The proposals are among several bills lawmakers are mulling that affect the insurance industry this legislative session.

House Bill 1570, which would bolster Insurance Department coffers in part to hire more staff, has cleared early hurdles. It sped through both the House insurance and ways and means committees without any objection, and now heads to the full House for passage.

The additional revenue is critical to Insurance Commissioner Jim Atterholt’s expressed desire to improve in-house operations.

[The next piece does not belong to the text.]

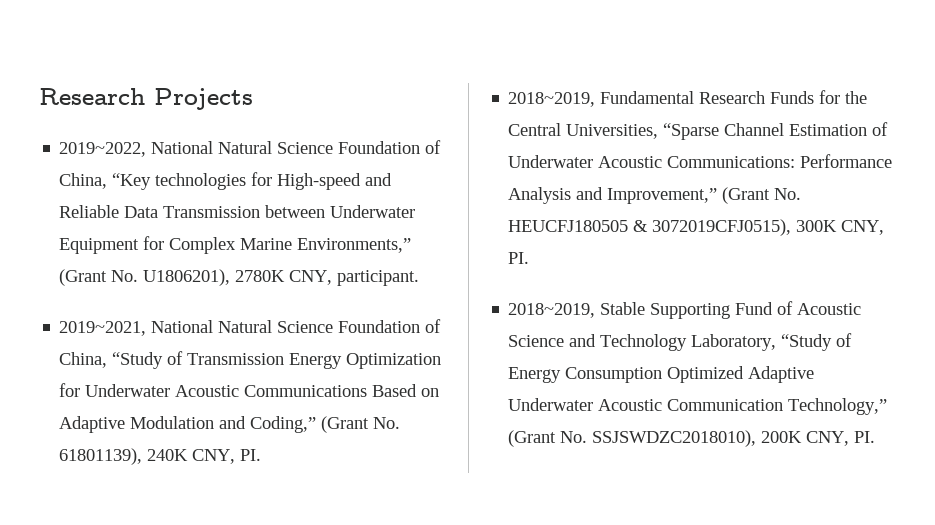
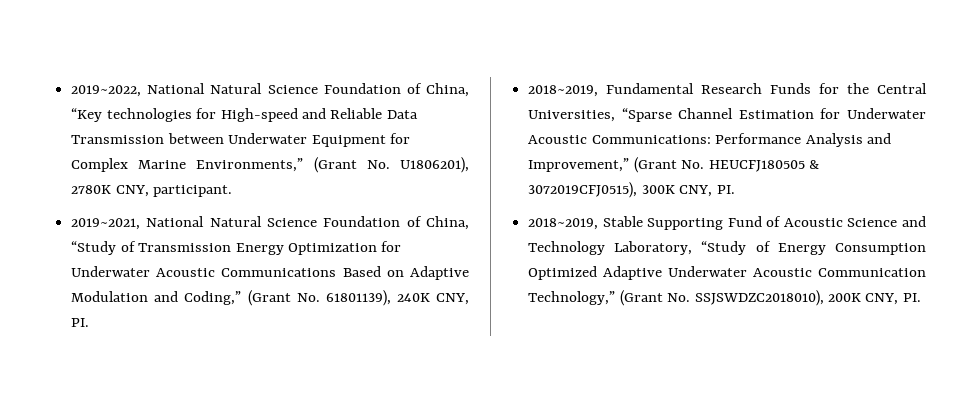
[39,88,253,110] Research Projects // -> (71, 91) none
[872,122,889,136] of -> [820,108,841,119] for

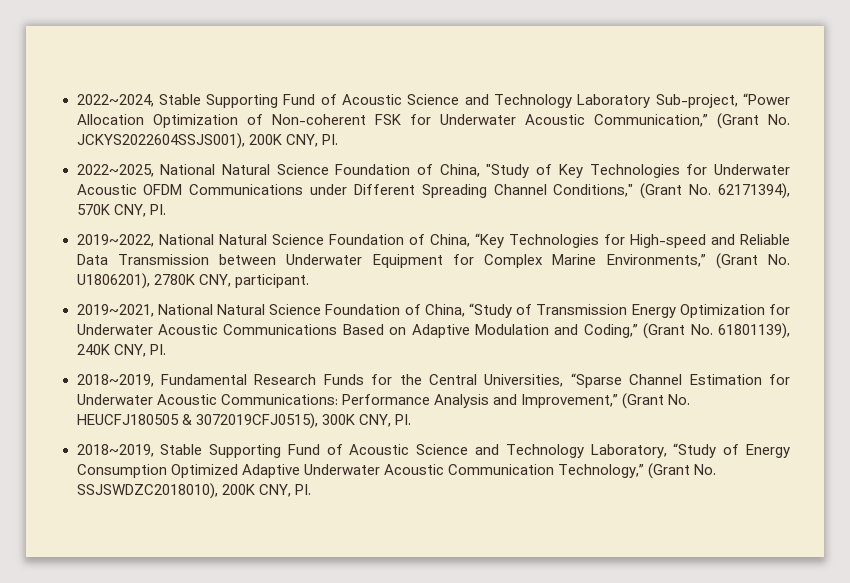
(71, 91) none -> [76,93,791,108] [76,113,790,129] [76,133,338,149] [76,164,790,178] [76,183,791,199] [76,204,166,217] 2022~2024, Stable Supporting Fund of Acoustic Science and Technology Laboratory Sub-project, “Power Allocation Optimization of Non-coherent FSK for Underwater Acoustic Communication,” (Grant No. JCKYS2022604SSJS001), 200K CNY, PI. // 2022~2025, National Natural Science Foundation of China, "Study of Key Technologies for Underwater Acoustic OFDM Communications under Different Spreading Channel Conditions," (Grant No. 62171394), 570K CNY, PI. //
[106,108,192,122] technologies -> [508,234,599,248] Technologies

Based on premium volume, the department’s $5.8 million operating budget ranks among the lowest in the nation, according to the Kansas City, Mo.-based National Association of Insurance Commissioners.

“It’s a pretty dramatic bill,” Atterholt said. “The way it is devised is that it will help guarantee that any fee increases will actually go to the department.”

That’s a promise needed to gain support from insurers leery that the fee increases will get swallowed by the state’s general fund. The insurance industry already pays Indiana more than $180 million a year in premium taxes, and only a few million dollars winds up in the Insurance Department.

The $2 million would be raised three ways. Foremost, the department would raise the annual internal audit fee it charges insurers from $350 to $1,000.

Second, a $35 fee would be imposed on each form filed by insurers who change products or bring new ones to market. Insurers sometimes submit several forms and pay only one $35 fee. The new charge would be capped at $1,000 per filing.

Third, the department would require agents to renew their licenses every two years instead of every four. The state charges $40 for Indiana residents and $90 for non-residents, and would double the amount raised by cutting the time in half. Indiana is just one of two states that requires agents to renew their licenses every four years.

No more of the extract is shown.